----- Information given -----

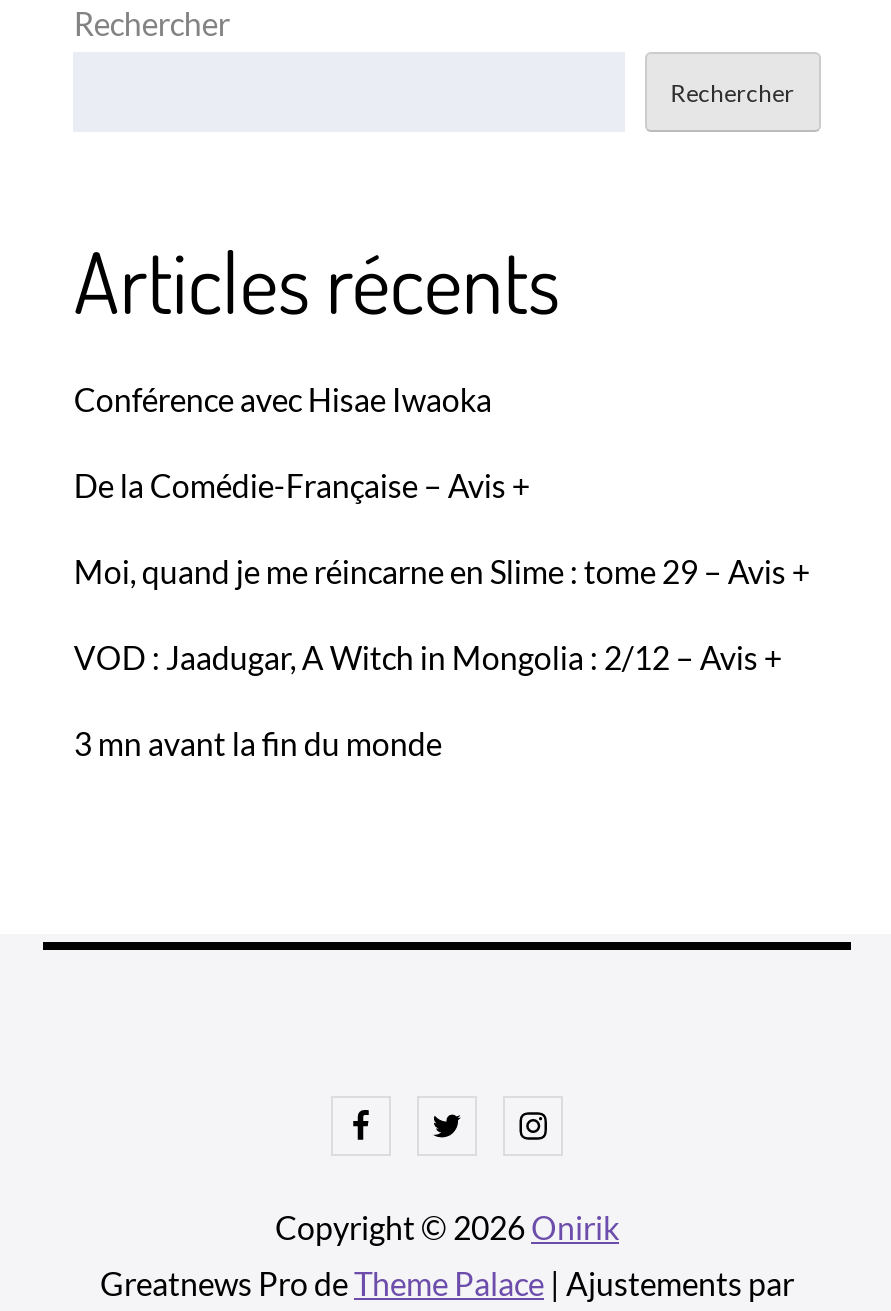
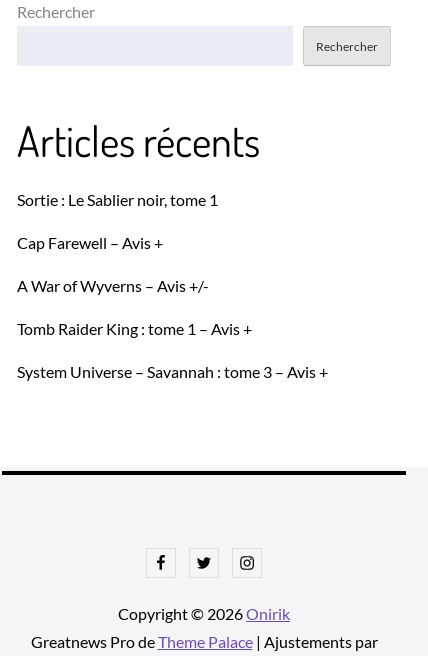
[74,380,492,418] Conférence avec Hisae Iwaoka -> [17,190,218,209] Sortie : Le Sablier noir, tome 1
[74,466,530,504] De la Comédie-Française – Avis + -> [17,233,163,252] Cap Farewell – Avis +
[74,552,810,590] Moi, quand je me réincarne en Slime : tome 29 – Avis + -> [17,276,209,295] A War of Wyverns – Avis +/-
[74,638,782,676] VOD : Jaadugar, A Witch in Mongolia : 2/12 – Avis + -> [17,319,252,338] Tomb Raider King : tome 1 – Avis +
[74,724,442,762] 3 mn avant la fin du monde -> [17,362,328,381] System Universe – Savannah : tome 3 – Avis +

-----

### Task statement
Please repeat every record exactly as it stands, leaving out any pictures.

### Exercise solution
[74,380,492,418] Conférence avec Hisae Iwaoka -> [17,190,218,209] Sortie : Le Sablier noir, tome 1
[74,466,530,504] De la Comédie-Française – Avis + -> [17,233,163,252] Cap Farewell – Avis +
[74,552,810,590] Moi, quand je me réincarne en Slime : tome 29 – Avis + -> [17,276,209,295] A War of Wyverns – Avis +/-
[74,638,782,676] VOD : Jaadugar, A Witch in Mongolia : 2/12 – Avis + -> [17,319,252,338] Tomb Raider King : tome 1 – Avis +
[74,724,442,762] 3 mn avant la fin du monde -> [17,362,328,381] System Universe – Savannah : tome 3 – Avis +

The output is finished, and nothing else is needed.